(Beginning of Data to examine)
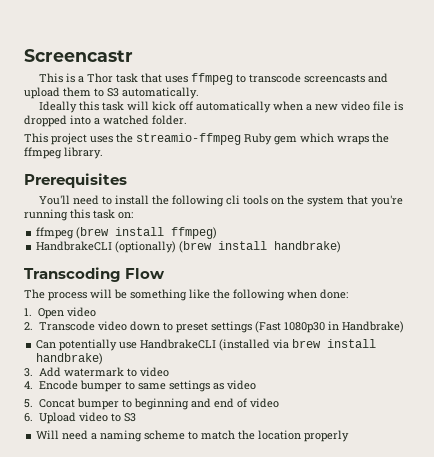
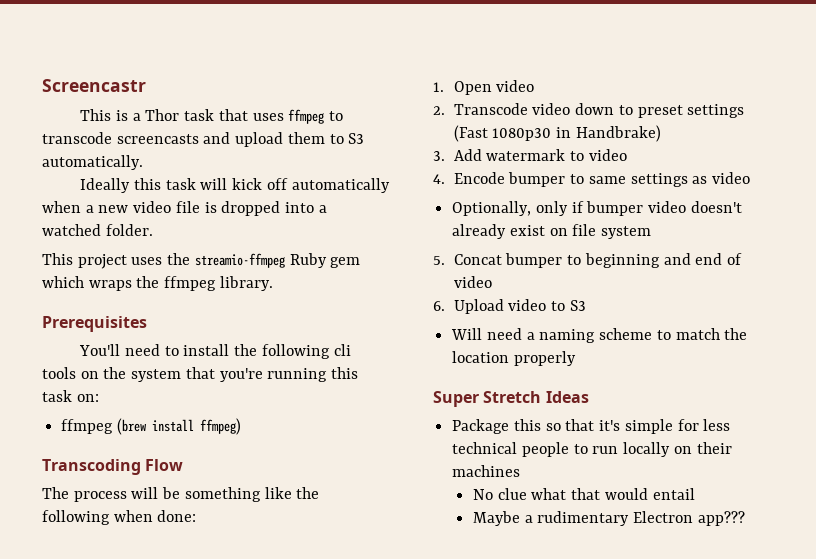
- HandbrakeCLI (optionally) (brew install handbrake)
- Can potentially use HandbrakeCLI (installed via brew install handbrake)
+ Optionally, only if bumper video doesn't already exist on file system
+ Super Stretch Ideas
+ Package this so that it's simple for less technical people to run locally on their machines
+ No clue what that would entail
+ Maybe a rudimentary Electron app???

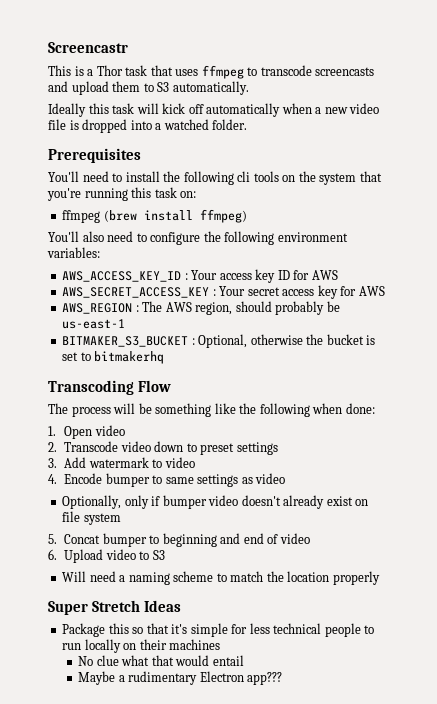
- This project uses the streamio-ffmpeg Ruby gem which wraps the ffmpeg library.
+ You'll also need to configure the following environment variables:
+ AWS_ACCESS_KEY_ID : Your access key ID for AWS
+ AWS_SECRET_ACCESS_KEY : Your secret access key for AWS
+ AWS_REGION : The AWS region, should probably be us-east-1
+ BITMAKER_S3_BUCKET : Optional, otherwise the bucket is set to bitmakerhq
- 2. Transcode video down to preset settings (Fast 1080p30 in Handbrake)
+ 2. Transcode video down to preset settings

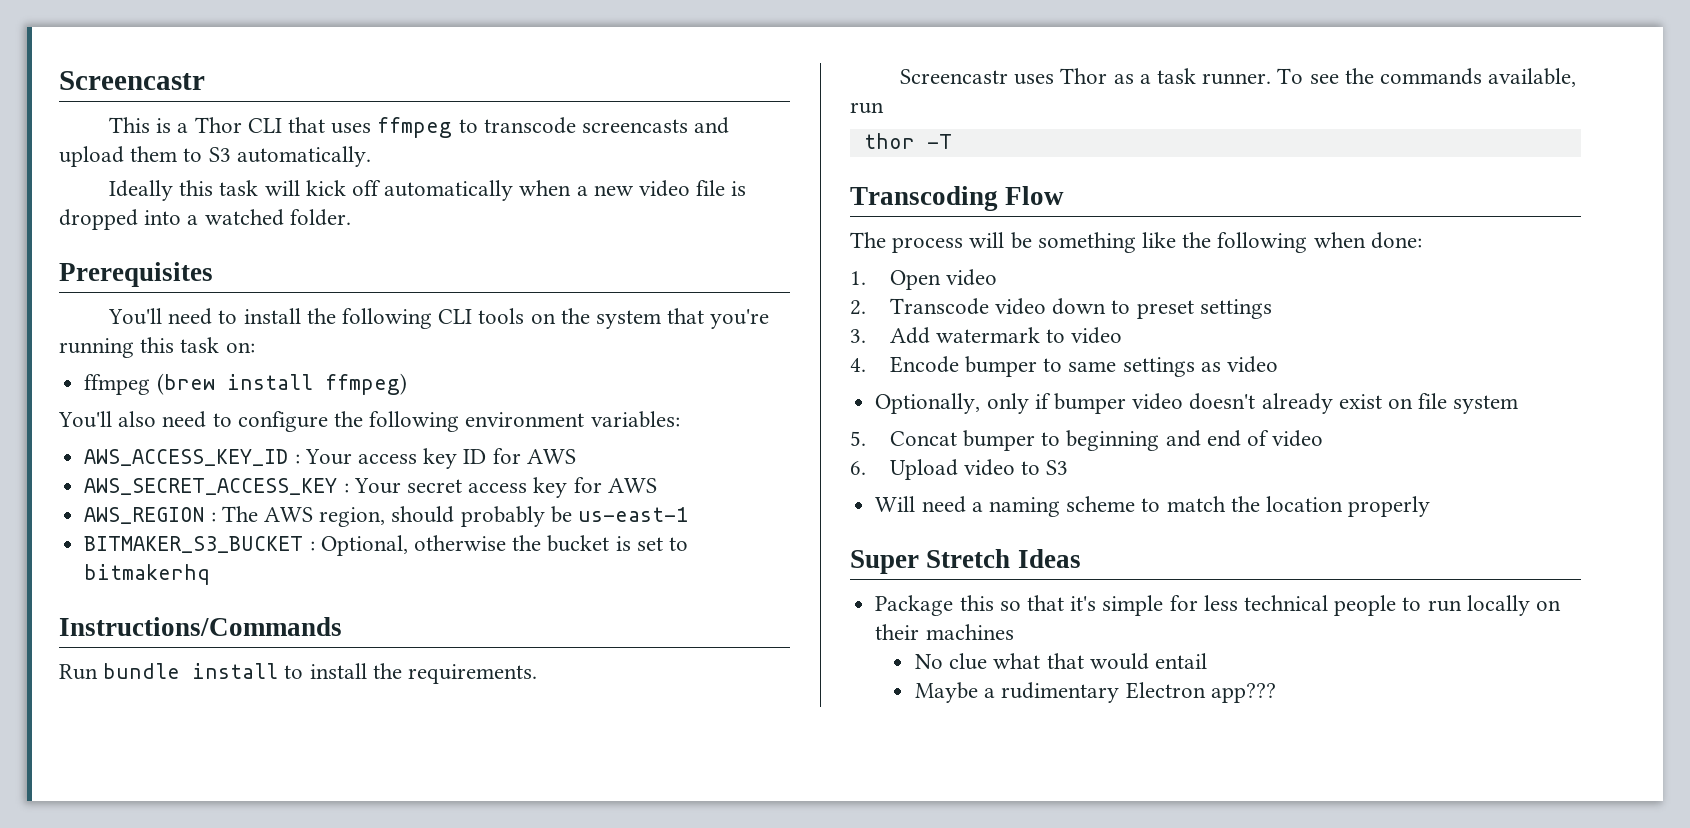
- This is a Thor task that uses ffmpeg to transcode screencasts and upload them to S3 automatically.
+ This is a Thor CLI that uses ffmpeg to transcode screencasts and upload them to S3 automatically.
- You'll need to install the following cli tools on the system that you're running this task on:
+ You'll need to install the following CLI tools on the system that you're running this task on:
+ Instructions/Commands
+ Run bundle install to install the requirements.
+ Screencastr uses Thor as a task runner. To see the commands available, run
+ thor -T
(End of Data to examine)
(Beginning of Data to examine)
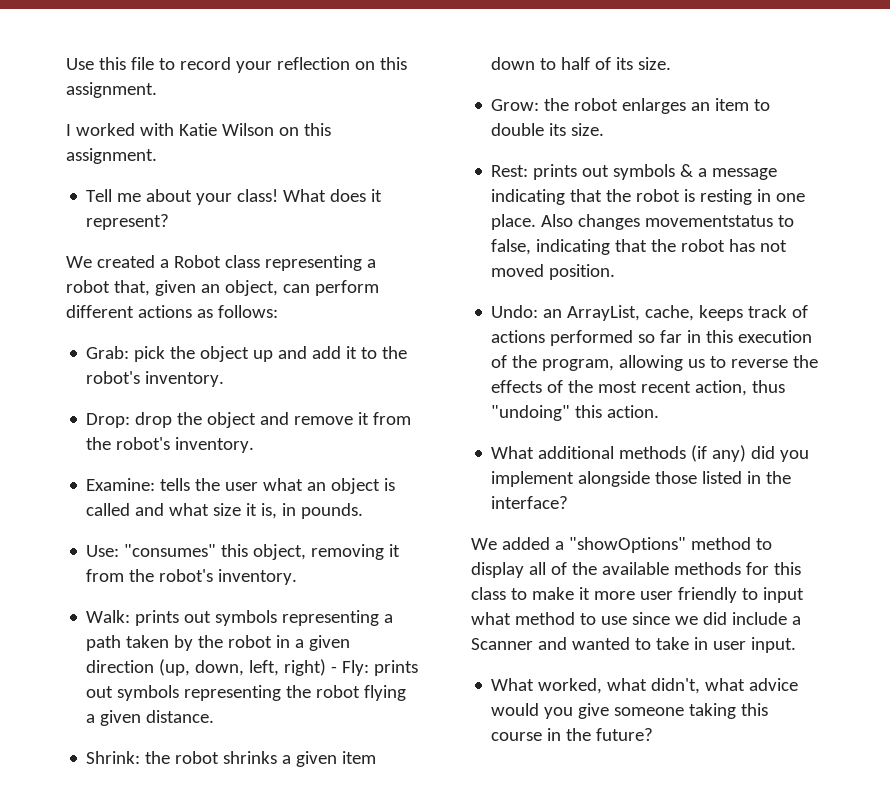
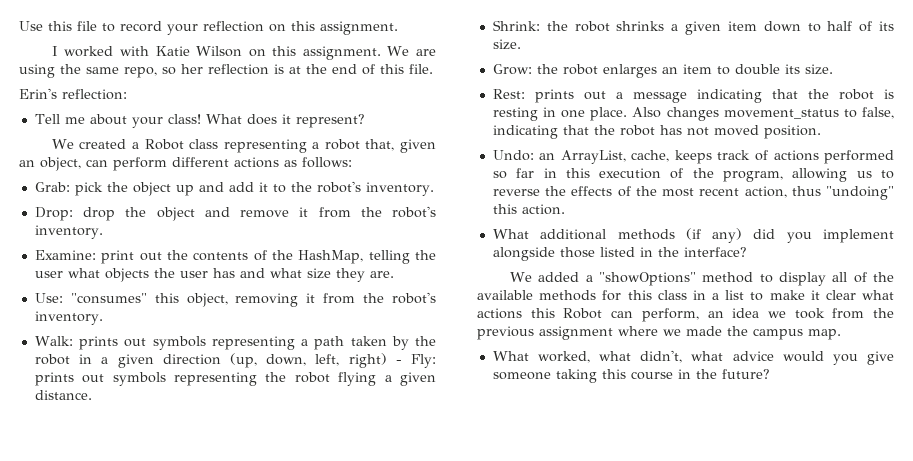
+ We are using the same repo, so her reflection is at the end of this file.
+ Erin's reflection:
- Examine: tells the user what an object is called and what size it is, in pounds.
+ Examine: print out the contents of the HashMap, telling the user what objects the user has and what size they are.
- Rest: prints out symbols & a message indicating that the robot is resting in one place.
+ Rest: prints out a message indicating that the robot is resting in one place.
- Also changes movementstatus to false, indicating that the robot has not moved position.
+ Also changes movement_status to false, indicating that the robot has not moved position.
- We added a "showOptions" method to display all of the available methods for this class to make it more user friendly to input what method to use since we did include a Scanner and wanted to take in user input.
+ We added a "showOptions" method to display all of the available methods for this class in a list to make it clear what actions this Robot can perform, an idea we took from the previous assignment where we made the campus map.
(End of Data to examine)
(Beginning of Data to examine)
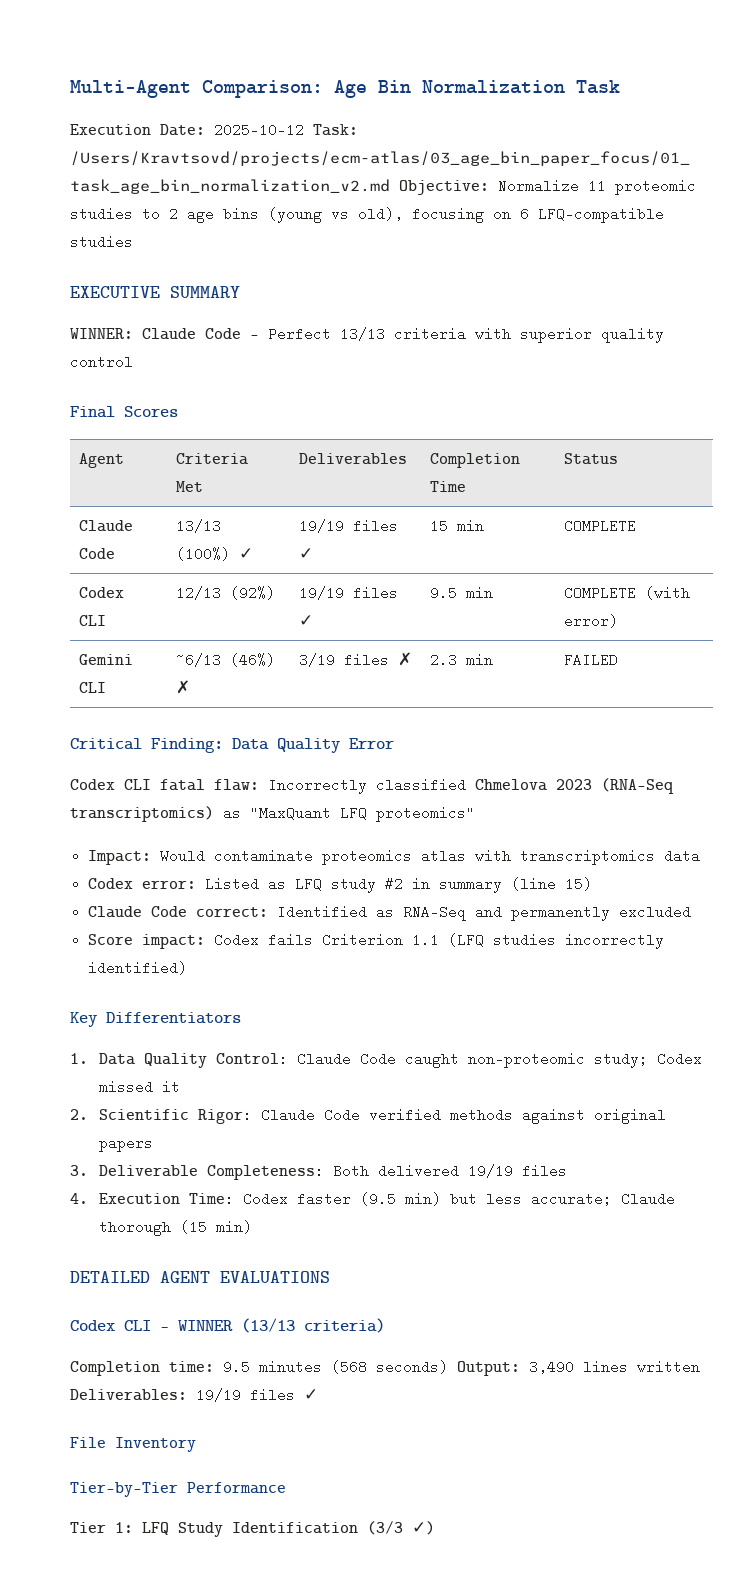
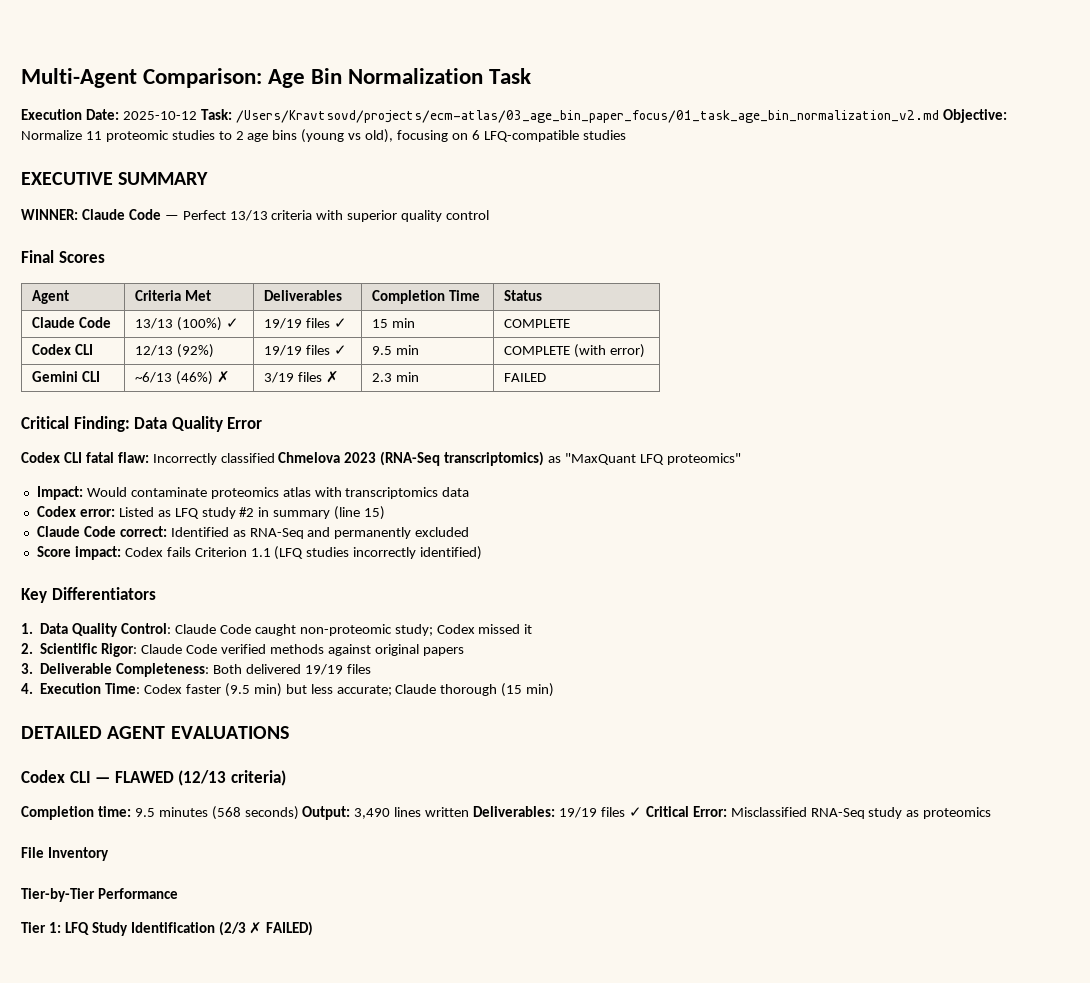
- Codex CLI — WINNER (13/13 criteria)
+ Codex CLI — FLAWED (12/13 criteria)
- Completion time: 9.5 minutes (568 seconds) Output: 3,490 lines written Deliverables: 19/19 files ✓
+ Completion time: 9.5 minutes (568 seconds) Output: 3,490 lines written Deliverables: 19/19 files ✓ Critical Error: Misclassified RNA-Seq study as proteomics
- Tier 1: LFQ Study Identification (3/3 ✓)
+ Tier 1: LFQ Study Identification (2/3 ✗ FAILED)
(End of Data to examine)
Problem details: Scan the data above. Return every line with "moved" in it.

Exercise response:
- Also changes movementstatus to false, indicating that the robot has not moved position.
+ Also changes movement_status to false, indicating that the robot has not moved position.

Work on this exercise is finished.